● **Your goal**
Take the records below and write them out again exactly.

● **Web page edit records**
'''
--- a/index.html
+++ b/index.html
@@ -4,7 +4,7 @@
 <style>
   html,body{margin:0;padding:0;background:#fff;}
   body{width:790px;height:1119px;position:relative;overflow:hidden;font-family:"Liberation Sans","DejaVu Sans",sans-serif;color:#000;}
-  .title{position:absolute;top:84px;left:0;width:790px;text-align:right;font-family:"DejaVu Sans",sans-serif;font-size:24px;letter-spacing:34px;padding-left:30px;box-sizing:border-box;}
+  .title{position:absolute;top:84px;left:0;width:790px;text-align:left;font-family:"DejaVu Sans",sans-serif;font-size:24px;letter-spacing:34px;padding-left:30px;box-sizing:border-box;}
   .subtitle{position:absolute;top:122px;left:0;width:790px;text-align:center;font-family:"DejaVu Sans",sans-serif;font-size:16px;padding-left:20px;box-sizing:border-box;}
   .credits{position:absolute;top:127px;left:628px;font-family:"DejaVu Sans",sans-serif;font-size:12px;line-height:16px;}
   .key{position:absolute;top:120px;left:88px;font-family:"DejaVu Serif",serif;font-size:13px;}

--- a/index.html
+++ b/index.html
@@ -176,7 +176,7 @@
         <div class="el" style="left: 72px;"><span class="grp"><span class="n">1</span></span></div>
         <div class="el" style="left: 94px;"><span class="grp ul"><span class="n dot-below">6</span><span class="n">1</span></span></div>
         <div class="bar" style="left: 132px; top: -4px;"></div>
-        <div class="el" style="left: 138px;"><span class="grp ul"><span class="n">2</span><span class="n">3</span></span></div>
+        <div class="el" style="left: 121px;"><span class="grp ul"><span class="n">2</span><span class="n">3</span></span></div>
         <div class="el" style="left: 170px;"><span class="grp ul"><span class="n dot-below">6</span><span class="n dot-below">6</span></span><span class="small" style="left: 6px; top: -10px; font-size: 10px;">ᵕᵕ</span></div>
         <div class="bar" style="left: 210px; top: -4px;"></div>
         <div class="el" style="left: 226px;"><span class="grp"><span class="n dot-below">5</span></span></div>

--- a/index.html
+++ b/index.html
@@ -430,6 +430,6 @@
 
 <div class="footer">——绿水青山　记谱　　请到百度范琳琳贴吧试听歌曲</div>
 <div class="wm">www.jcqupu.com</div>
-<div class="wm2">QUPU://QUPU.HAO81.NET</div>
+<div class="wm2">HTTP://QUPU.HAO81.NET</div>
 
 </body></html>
'''
● **Response**
--- a/index.html
+++ b/index.html
@@ -4,7 +4,7 @@
 <style>
   html,body{margin:0;padding:0;background:#fff;}
   body{width:790px;height:1119px;position:relative;overflow:hidden;font-family:"Liberation Sans","DejaVu Sans",sans-serif;color:#000;}
-  .title{position:absolute;top:84px;left:0;width:790px;text-align:right;font-family:"DejaVu Sans",sans-serif;font-size:24px;letter-spacing:34px;padding-left:30px;box-sizing:border-box;}
+  .title{position:absolute;top:84px;left:0;width:790px;text-align:left;font-family:"DejaVu Sans",sans-serif;font-size:24px;letter-spacing:34px;padding-left:30px;box-sizing:border-box;}
   .subtitle{position:absolute;top:122px;left:0;width:790px;text-align:center;font-family:"DejaVu Sans",sans-serif;font-size:16px;padding-left:20px;box-sizing:border-box;}
   .credits{position:absolute;top:127px;left:628px;font-family:"DejaVu Sans",sans-serif;font-size:12px;line-height:16px;}
   .key{position:absolute;top:120px;left:88px;font-family:"DejaVu Serif",serif;font-size:13px;}

--- a/index.html
+++ b/index.html
@@ -176,7 +176,7 @@
         <div class="el" style="left: 72px;"><span class="grp"><span class="n">1</span></span></div>
         <div class="el" style="left: 94px;"><span class="grp ul"><span class="n dot-below">6</span><span class="n">1</span></span></div>
         <div class="bar" style="left: 132px; top: -4px;"></div>
-        <div class="el" style="left: 138px;"><span class="grp ul"><span class="n">2</span><span class="n">3</span></span></div>
+        <div class="el" style="left: 121px;"><span class="grp ul"><span class="n">2</span><span class="n">3</span></span></div>
         <div class="el" style="left: 170px;"><span class="grp ul"><span class="n dot-below">6</span><span class="n dot-below">6</span></span><span class="small" style="left: 6px; top: -10px; font-size: 10px;">ᵕᵕ</span></div>
         <div class="bar" style="left: 210px; top: -4px;"></div>
         <div class="el" style="left: 226px;"><span class="grp"><span class="n dot-below">5</span></span></div>

--- a/index.html
+++ b/index.html
@@ -430,6 +430,6 @@
 
 <div class="footer">——绿水青山　记谱　　请到百度范琳琳贴吧试听歌曲</div>
 <div class="wm">www.jcqupu.com</div>
-<div class="wm2">QUPU://QUPU.HAO81.NET</div>
+<div class="wm2">HTTP://QUPU.HAO81.NET</div>
 
 </body></html>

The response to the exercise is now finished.